Au départ de la manifestation contre l’accaparement des ressources en eau par l’agro-industrie mortifère, il y avait trois cortèges distincts, regroupés autour d’animaux et couleurs symboliques. Chacune et chacun choisissait entre les outardes roses, les anguilles turquoises ou les loutres jaunes, selon ses capacités à crapahuter et ses envies d’action. Une fois les gendarmes déchaînés, plus question de cortèges distincts. Et à l’heure du premier bilan, une seule certitude : ce samedi noir laissera des traces, chez les plus déterminés comme chez les plus pacifistes.
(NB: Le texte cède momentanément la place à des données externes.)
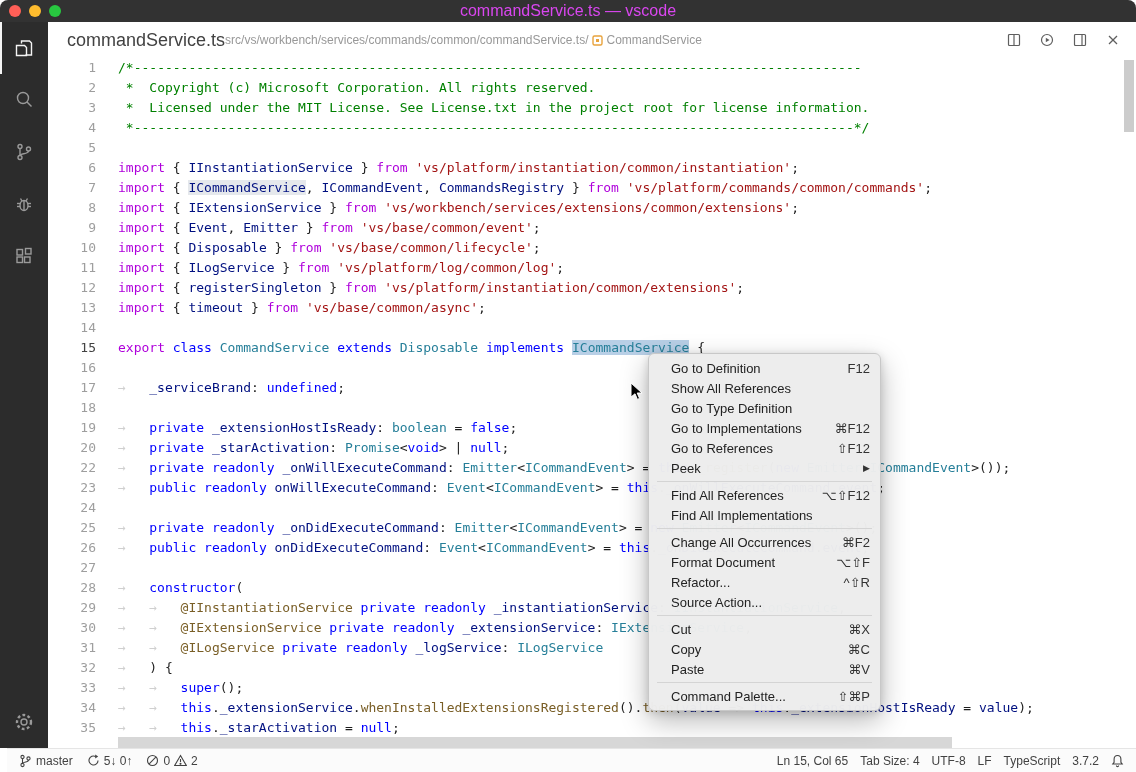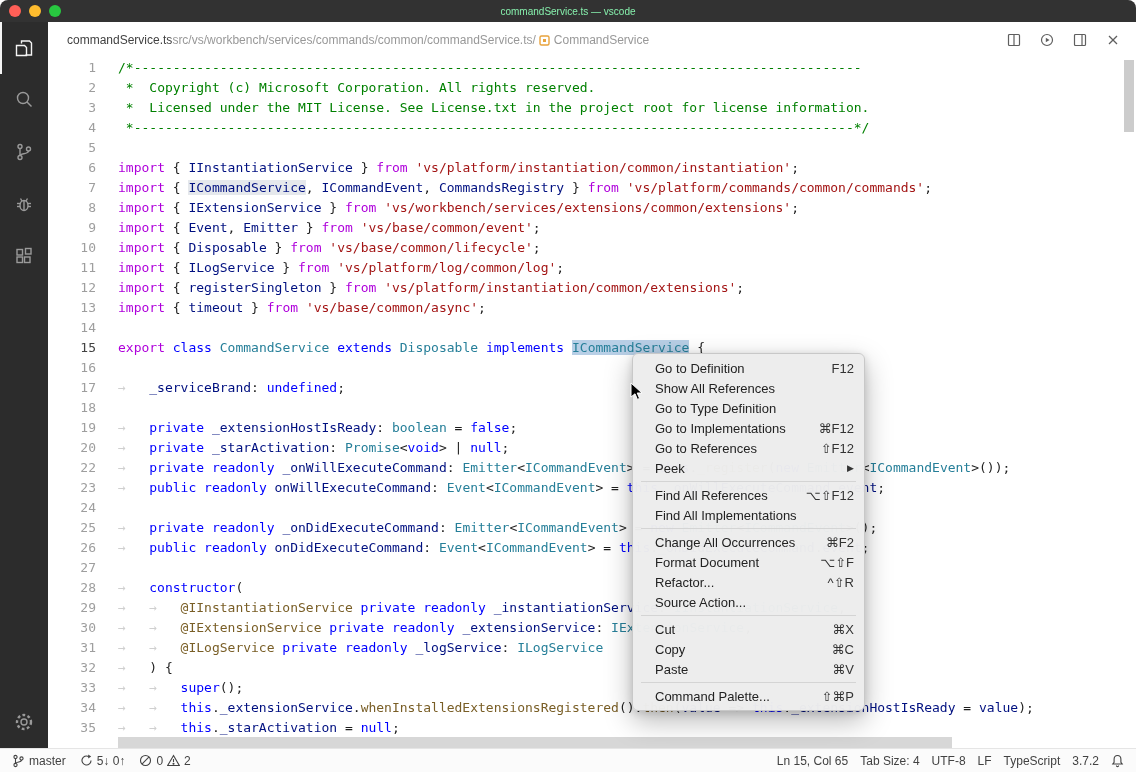--- a/index.html
+++ b/index.html
@@ -6,38 +6,38 @@
   body{
     width:1136px;height:772px;overflow:hidden;position:relative;
     background:#ffffff;font-family:"Liberation Sans","DejaVu Sans",sans-serif;
     -webkit-font-smoothing:antialiased;
   }
   
   .titlebar{
     position:absolute;top:0;left:0;right:0;height:22px;background:#323232;
     border-radius:8px 8px 0 0;display:flex;align-items:center;justify-content:center;
   }
-  .titlebar .title{font-size:10px;color:#86efac;}
+  .titlebar .title{font-size:16px;color:#d946ef;}
   .traffic{position:absolute;left:9px;top:5px;display:flex;gap:8px;}
   .light{width:12px;height:12px;border-radius:50%;}
   .light.red{background:#ff5f57;}
   .light.yellow{background:#febc2e;}
   .light.green{background:#28c840;}
   
   .main{position:absolute;top:22px;bottom:24px;left:0;right:0;display:flex;}
   .activitybar{width:48px;background:#2c2c2c;position:relative;flex:none;}
   .ab-item{height:52px;display:flex;align-items:center;justify-content:center;color:#9a9a9a;}
   .ab-item svg{stroke:#9a9a9a;fill:none;stroke-width:1.4;}
   .ab-item.active{border-left:2px solid #f5f5f5;}
   .ab-item.active svg{stroke:#f5f5f5;margin-left:-2px;}
   .ab-bottom{position:absolute;bottom:0;left:0;right:0;}
   
   .editor-area{flex:1;display:flex;flex-direction:column;background:#ffffff;min-width:0;}
   .editor-header{height:36px;flex:none;display:flex;align-items:center;padding-left:19px;background:#ffffff;}
-  .eh-filename{font-size:12px;color:#424242;white-space:nowrap;text-align:center;}
+  .eh-filename{font-size:18px;color:#424242;white-space:nowrap;text-align:center;}
   .eh-path{font-size:12px;color:#989898;margin-left:0;white-space:nowrap;display:flex;align-items:flex-end;}
   .eh-symbol{display:flex;align-items:center;color:#989898;}
   .eh-symbol svg{margin:0 3px 0 2px;}
   .eh-actions{margin-left:auto;display:flex;align-items:center;gap:17px;padding-right:15px;}
   .eh-actions .icon-btn{width:16px;height:16px;display:flex;align-items:center;justify-content:center;cursor:default;}
   .eh-actions svg{stroke:#5f5f5f;fill:none;stroke-width:1.2;}
   .editor-body{
     flex:1;position:relative;overflow:hidden;
     font-family:"DejaVu Sans Mono",monospace;font-size:13px;line-height:20px;
   }
@@ -54,33 +54,33 @@
   .tk-fn{color:#795e26;}
   .tk-pl{color:#1e1e1e;}
   .tk-tab{display:inline-block;width:4ch;color:#d0d0d0;}
   .hl-occ{background:rgba(135,150,170,0.22);}
   .hl-sel{background:#b8cfe6;}
   
   .vscroll-thumb{position:absolute;top:2px;right:2px;width:10px;height:72px;background:rgba(110,110,110,0.35);}
   .hscroll-thumb{position:absolute;bottom:0;left:70px;width:834px;height:11px;background:rgba(110,110,110,0.28);}
   
   .context-menu{
-    position:absolute;left:632px;top:353px;width:233px;box-sizing:border-box;
+    position:absolute;left:648px;top:353px;width:233px;box-sizing:border-box;
     background:rgba(237,237,237,0.98);border:1px solid #c8c8c8;border-radius:6px;
     box-shadow:0 10px 28px rgba(0,0,0,0.28),0 2px 8px rgba(0,0,0,0.14);
     padding:4px 0;font-size:13px;color:#222222;z-index:50;
   }
   .menu-item{display:flex;align-items:center;height:20px;padding:0 10px 0 22px;}
   .menu-label{flex:1;white-space:nowrap;}
   .menu-shortcut{color:#333333;margin-left:29px;white-space:nowrap;}
   .menu-arrow{font-size:9px;color:#333333;margin-left:20px;}
   .menu-sep{height:1px;background:#d4d4d4;margin:3px 8px;}
   
   .statusbar{
-    position:absolute;left:0;right:0;bottom:0;height:24px;background:#fbfbfb;
+    position:absolute;left:7px;right:0;bottom:0;height:24px;background:#fbfbfb;
     border-top:1px solid #e5e5e5;box-sizing:border-box;
     display:flex;font-size:12px;color:#424242;
   }
   .sb-left{display:flex;align-items:center;gap:14px;padding-left:12px;}
   .sb-right{margin-left:auto;display:flex;align-items:center;gap:12px;padding-right:12px;}
   .sb-seg{display:flex;align-items:center;gap:4px;white-space:nowrap;}
   .sb-seg svg{stroke:#424242;fill:none;stroke-width:1.1;}
   
   .mouse-cursor{position:absolute;left:630px;top:382px;z-index:99;pointer-events:none;}
 </style>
Sur la route du retour au camp, un jeune homme choqué résumait bien l’état d’esprit des milliers de personnes qui ont vécu l’événement : « Ils avaient clairement la consigne de faire le plus de dégâts possibles pour défendre un simple symbole. On n’oubliera pas. Ce sont des assassins ! »

Émilien Bernard

Photo Soulèvements de la Terre

1 En kiosque le vendredi 7 avril.

2 Selon le bilan temporaire dressé ici par le site Lundi matin. Pour les catégories de grenades explosives, il s’agirait de munitions de type GM2L et GENL selon les indications de la Ligue des droits de l’homme, considérées comme des armes de guerre, n’en déplaise à Darmanin.

3 Le déroulé précis est notamment disponible sur le site de Bassines Non Merci, ici.